Re: A note about the "best(?) (cocoon-) development environment" ...

2003-02-08 Thread Thor Heinrichs-Wolpert
Which JDO?  The ODMG JDO (like what Castor uses) or the after class 
generation muck about that is in the Sun JDO?

Jetty has been using JMX long before Tomcat, it fully supports the spec 
... and I'm thinking it supports it before the reference implementation 
does (like the classpath stuff).  Is it superior, I can't say for sure 
(but it is the default / preferred servlet engine in JBoss.  I like it 
because it takes me less screwing around with jar clashes between 
applications and what the server itself uses (making me less dependent 
on their support cycle and changes in where the JDK wants things).

Cheers,
Thor HW

On Saturday, February 8, 2003, at 01:05  PM, Robert Simmons wrote:

I use JBoss but not jetty. Are you saying the Jetty-JBoss combo is 
superior
to the Tomcat-JBoss combo? If so, I will definitely go try it. Perhaps 
it
will fix my classpath in XSP issue. Bugzilla Reference:
http://nagoya.apache.org/bugzilla/show_bug.cgi?id=16580.

Kodo JDO is an implementation of the JDO specification and MORE. It 
basically
rules.
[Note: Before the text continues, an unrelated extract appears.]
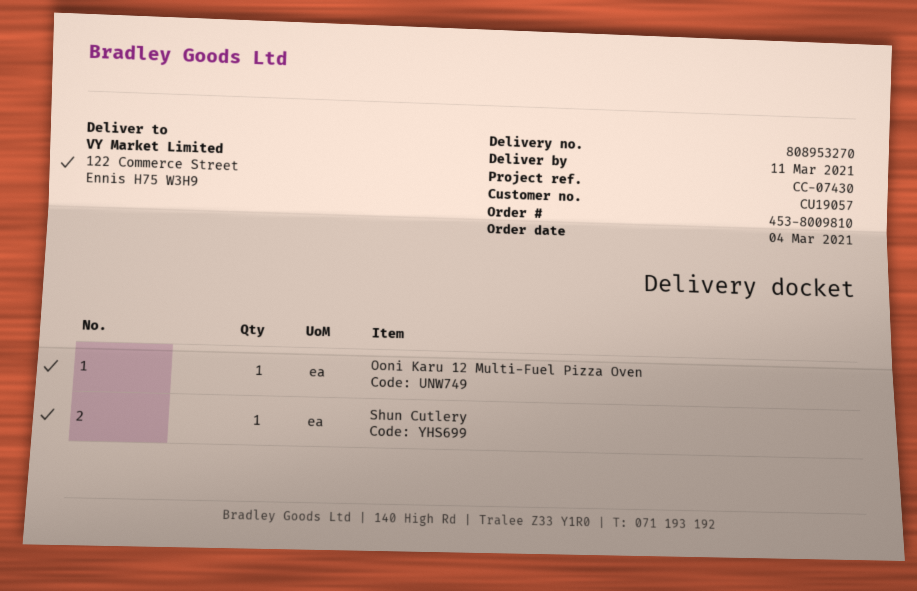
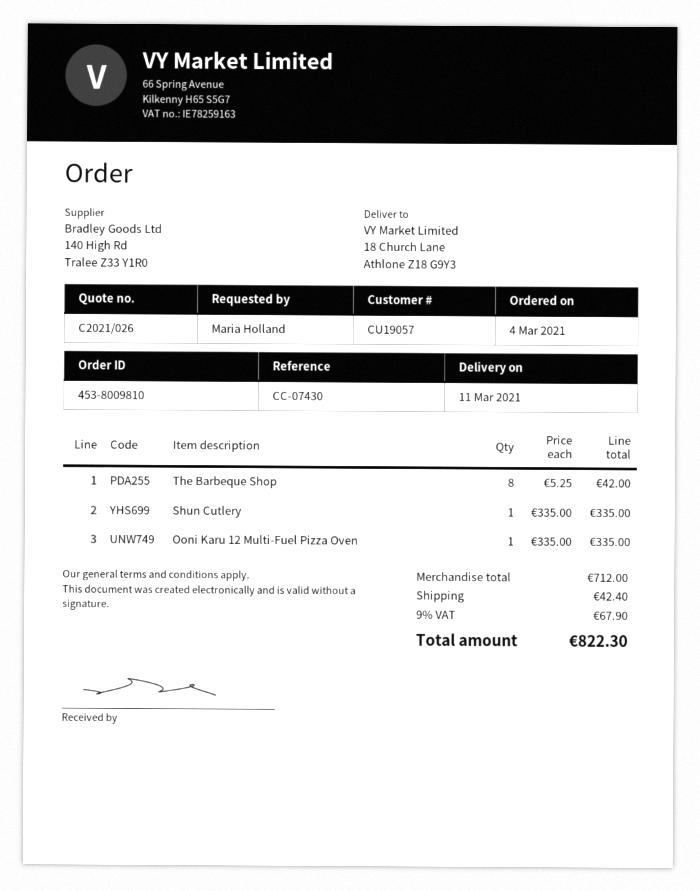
ship to: 122 Commerce Street, Ennis H75 W3H9 -> 18 Church Lane, Athlone Z18 G9Y3
The Barbeque Shop: none -> 8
Go through the tutorials and you will love it. Create an object 
model
using your favorite problem domain. Then create the JDO mapping file 
(raw XML
or with IDE plug-in) and then just say "uhh, make a schema for me" and 
it
just does it. Its amazing! No more screwing around with persistence and
schema manipulation.

I have the commercial version of that product and will be talking 
about using
it in the book that I am writing.

-- Robert



- Original Message -
From: "Thor Heinrichs-Wolpert" <[EMAIL PROTECTED]>
To: <[EMAIL PROTECTED]>
Sent: Saturday, February 08, 2003 9:47 PM
Subject: Re: A note about the "best(?) (cocoon-) development 
environment" ...


Robert:

Have a look at Jetty, or JBoss/Jetty (aka JBossWeb).  No nasty "must
copy things to endorsed directories, etc.)".  You take Cocoon (2.0/2.1)
and drop it in your deploy directory and POOF it's there.  It's nice
when the servlet engine actually uses the libs you define and not its
own first as the default ... isn't that in the spec ... and will be
available in Tomcat at some point.

If you want any extra libs in cocoon-2.1 you add them in the lib tree,
add them to jars.xml and the cocoon build adds them to the Manifest ...
Jetty/Jboss just eats 'em up in the right place.

I'm off to look for Kudo JDO (which hopefully follows the ODMG JDO and
not Sun's) ... how does this rank against Castor or Jakarta-OJB ?

Cheers,
Thor HW

On Saturday, February 8, 2003, at 11:42  AM, Robert Simmons wrote:

Hy, all;

During the last months of activities i learned a lot from this 
mailing
list. while i followed the discussions i started getting my
development
environment a bit up to date.  I plan to setup a Wiki page on this
theme. Although this may be a bit off topic, it still would be great,
if someone could comment on this issue.


the tools collection

Here is what i have put together so far. Of course this is driven
at least partially by what i do for my customers...

free tools:
1.) OS: linux and solaris (maybe a mater of taste)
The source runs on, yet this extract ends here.